§ SOURCE DATA
------------

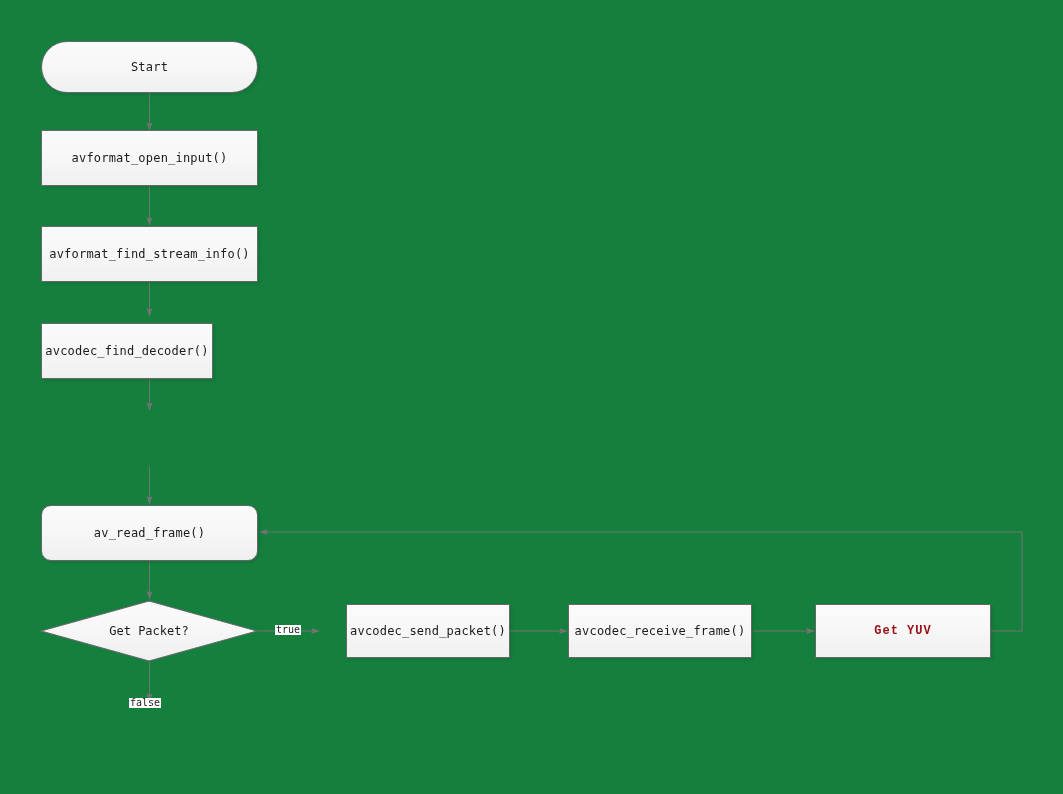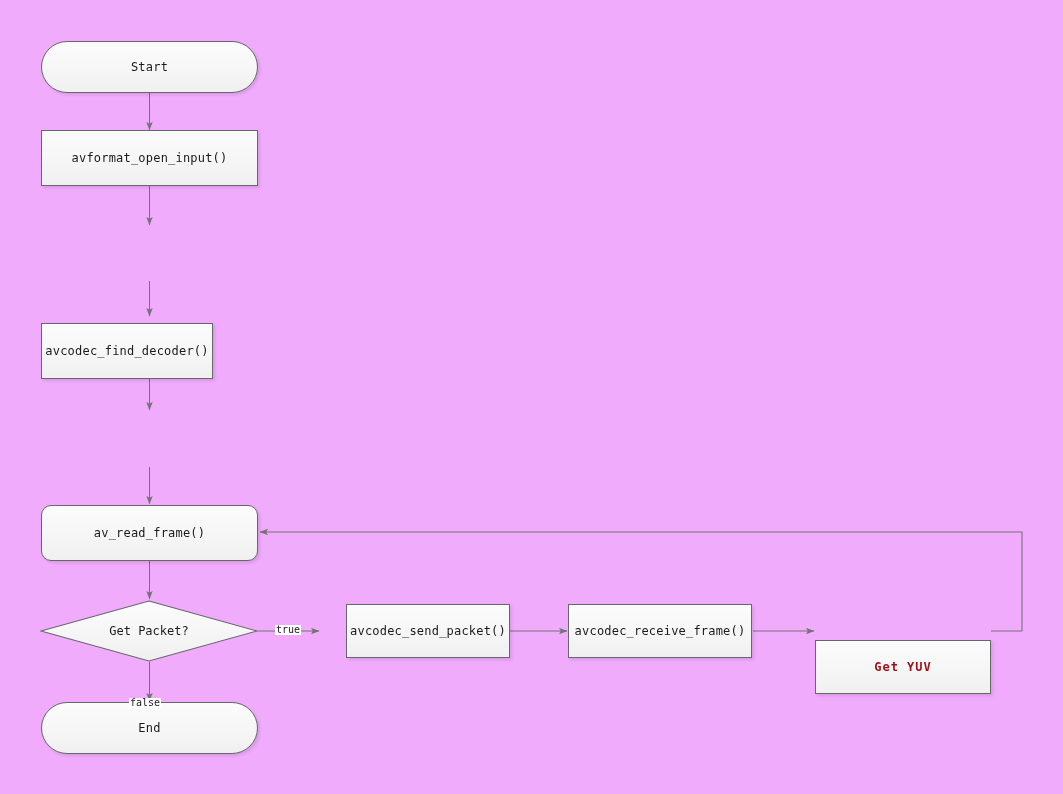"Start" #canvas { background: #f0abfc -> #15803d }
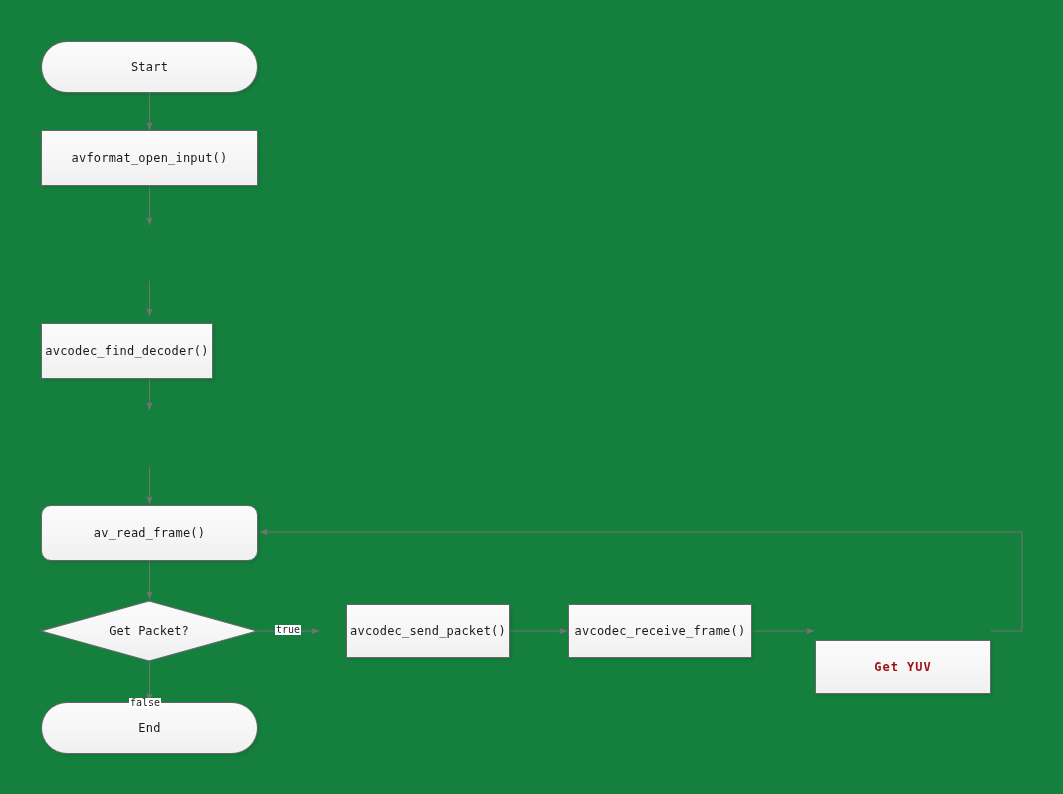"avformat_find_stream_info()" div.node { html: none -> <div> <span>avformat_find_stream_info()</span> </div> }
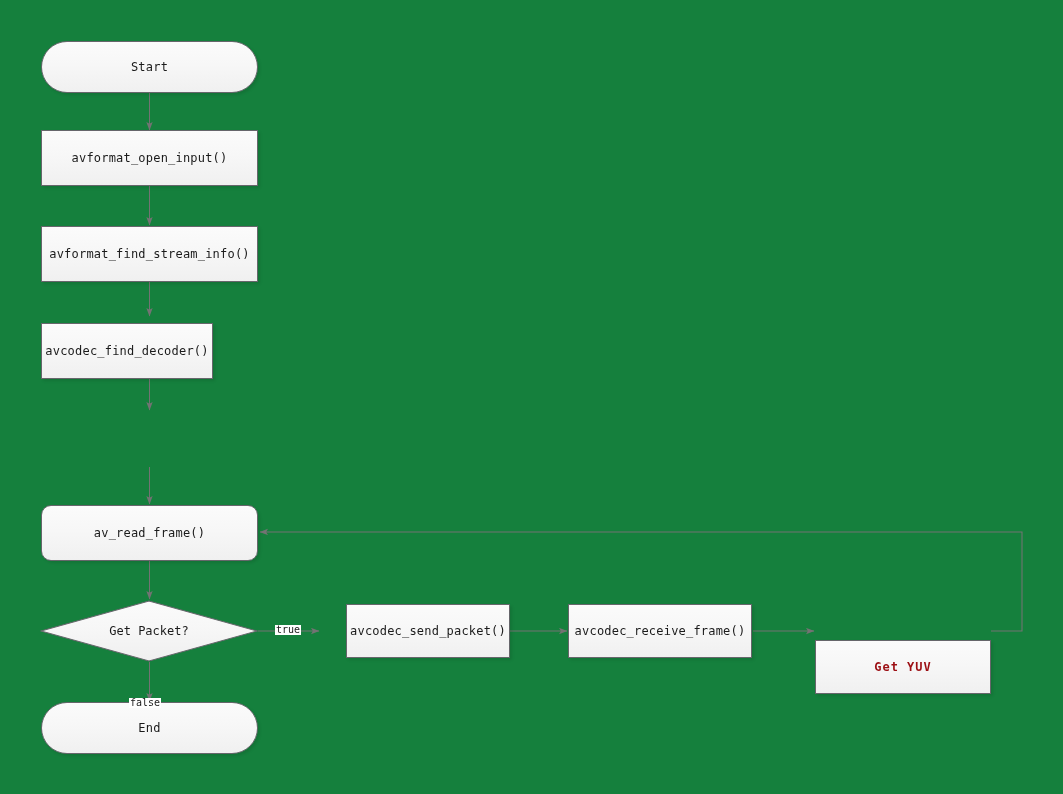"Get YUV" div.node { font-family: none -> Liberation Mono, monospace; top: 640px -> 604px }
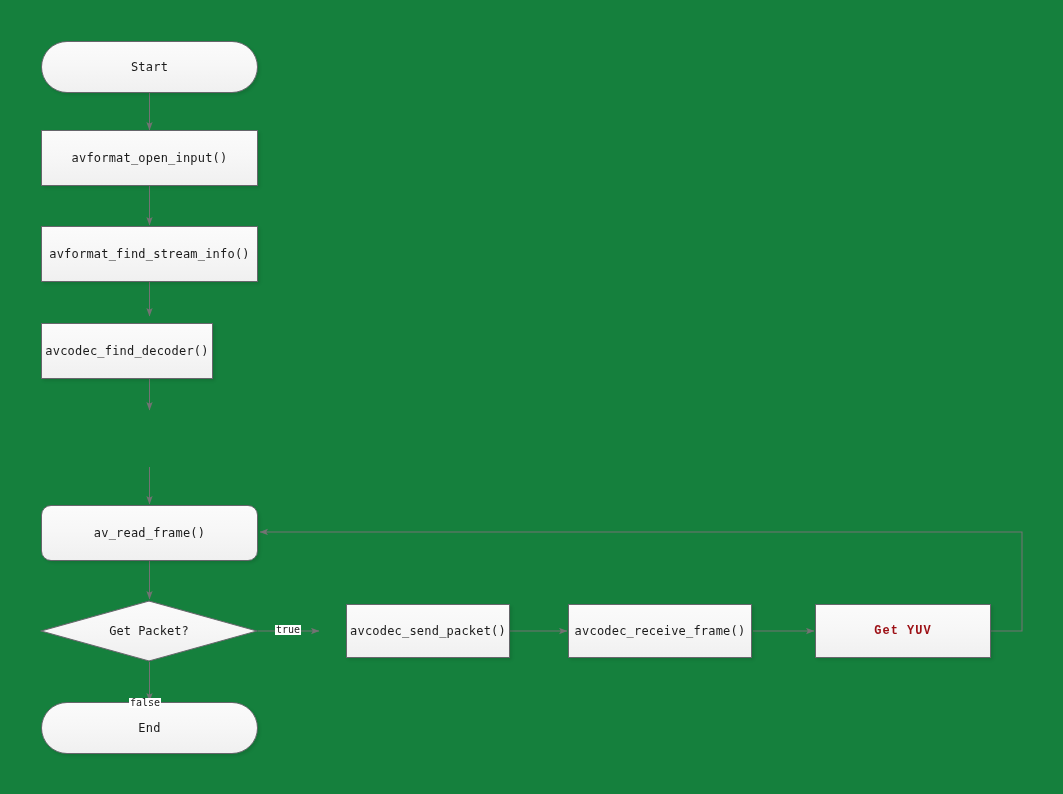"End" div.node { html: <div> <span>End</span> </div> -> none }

------------

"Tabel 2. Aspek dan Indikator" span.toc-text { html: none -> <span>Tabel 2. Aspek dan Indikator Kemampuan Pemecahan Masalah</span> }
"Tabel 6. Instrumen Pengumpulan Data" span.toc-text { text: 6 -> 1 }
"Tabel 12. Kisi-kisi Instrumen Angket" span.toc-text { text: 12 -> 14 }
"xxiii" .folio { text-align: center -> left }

------------

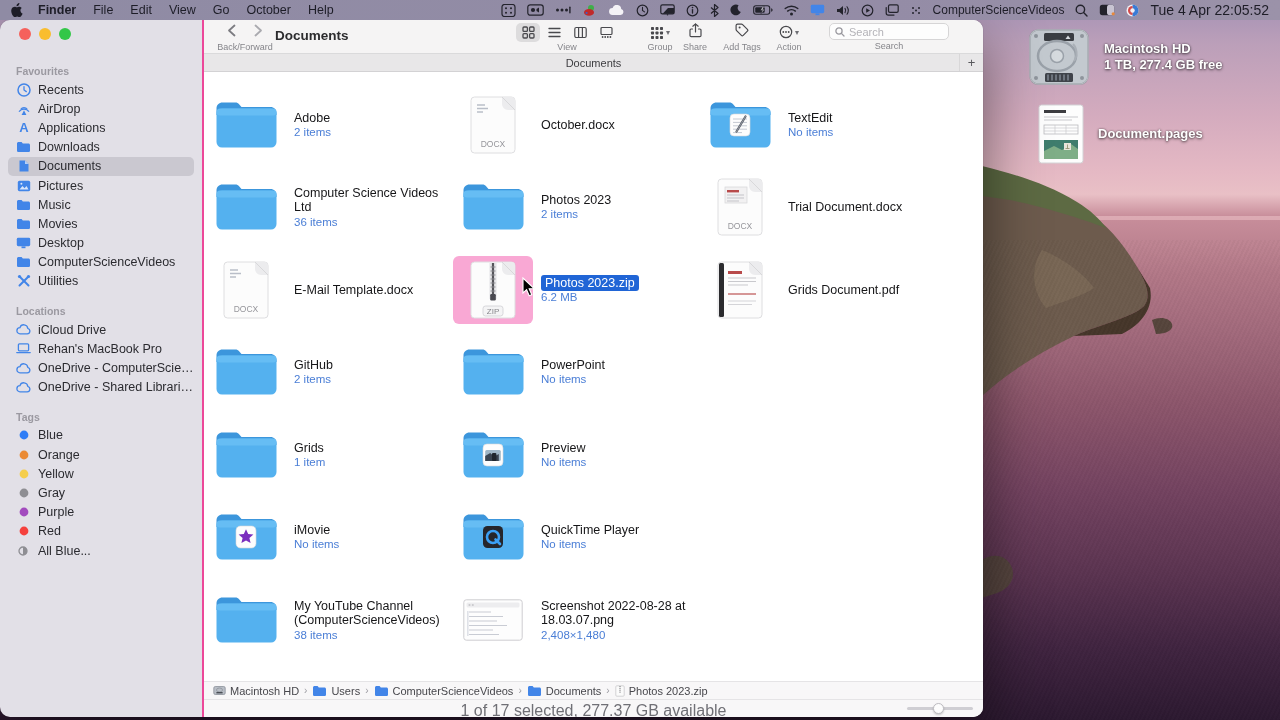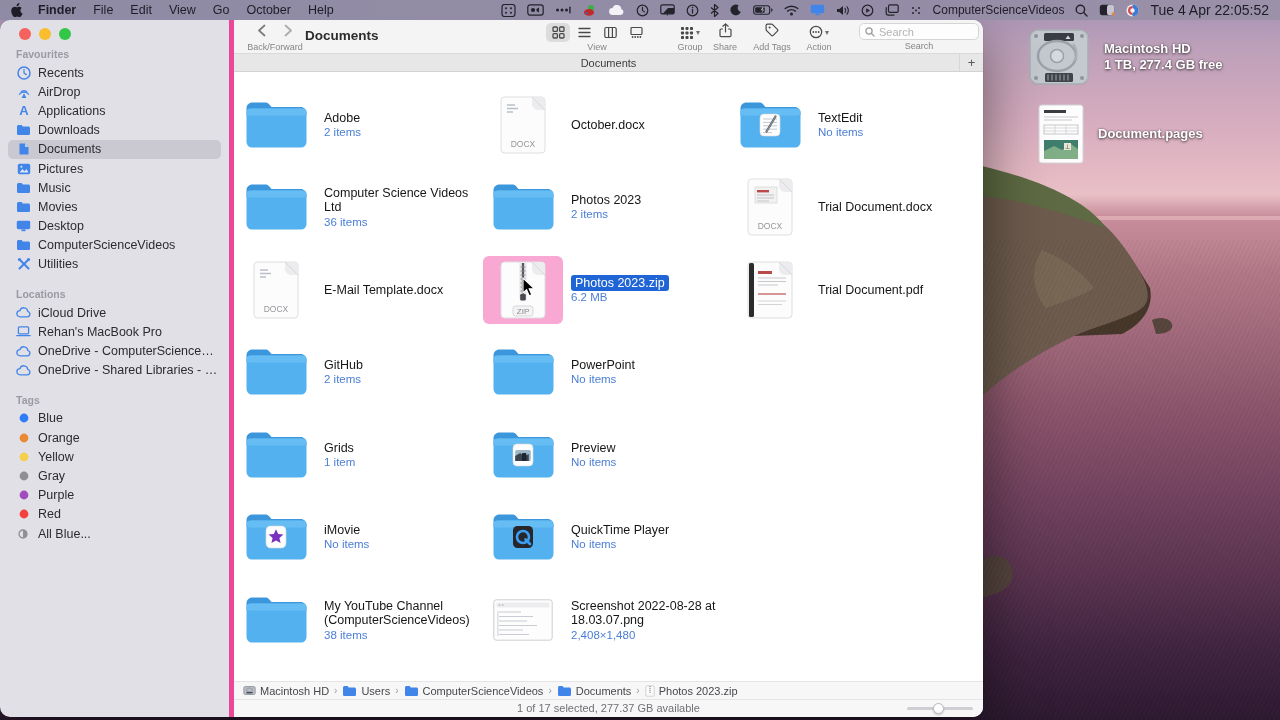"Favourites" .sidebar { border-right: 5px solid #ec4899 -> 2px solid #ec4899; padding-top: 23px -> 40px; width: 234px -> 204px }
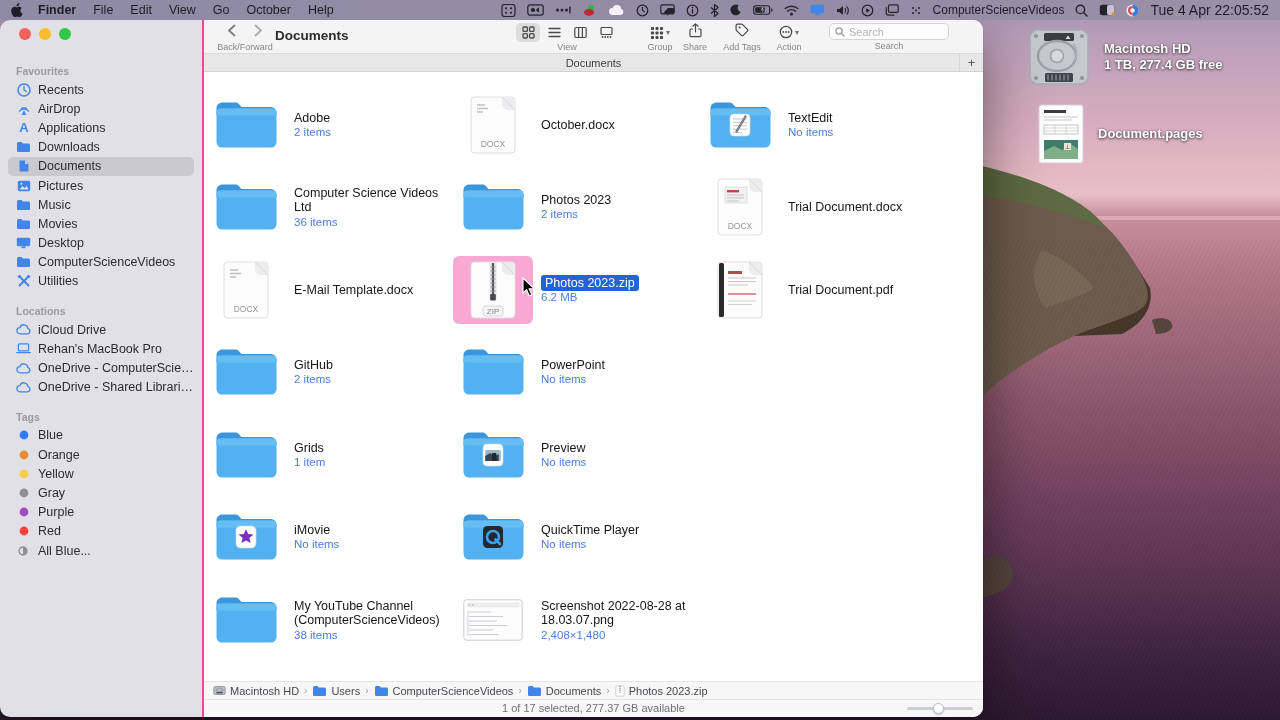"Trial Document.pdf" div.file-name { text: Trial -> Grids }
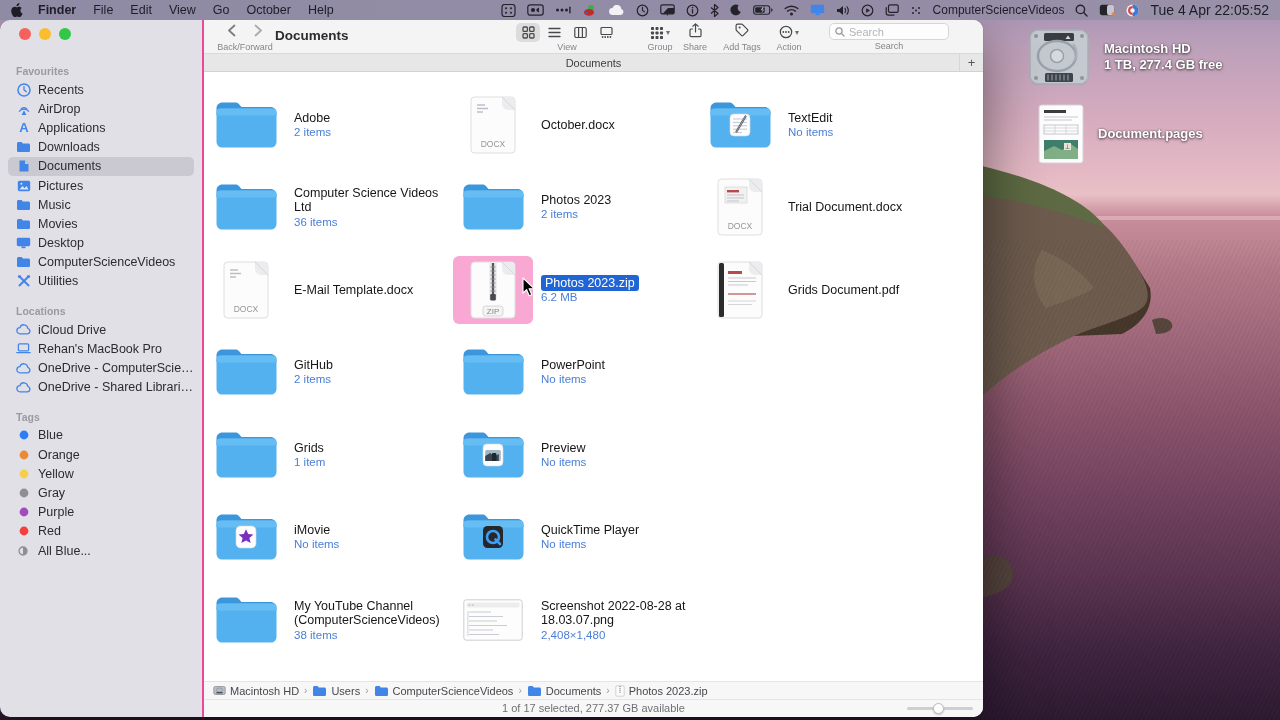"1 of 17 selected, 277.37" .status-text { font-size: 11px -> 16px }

------------

§ PROBLEM DESCRIPTION
Copy every line above in which the string "Instrumen" shows up.

§ SOLUTION TO THIS TASK
"Tabel 6. Instrumen Pengumpulan Data" span.toc-text { text: 6 -> 1 }
"Tabel 12. Kisi-kisi Instrumen Angket" span.toc-text { text: 12 -> 14 }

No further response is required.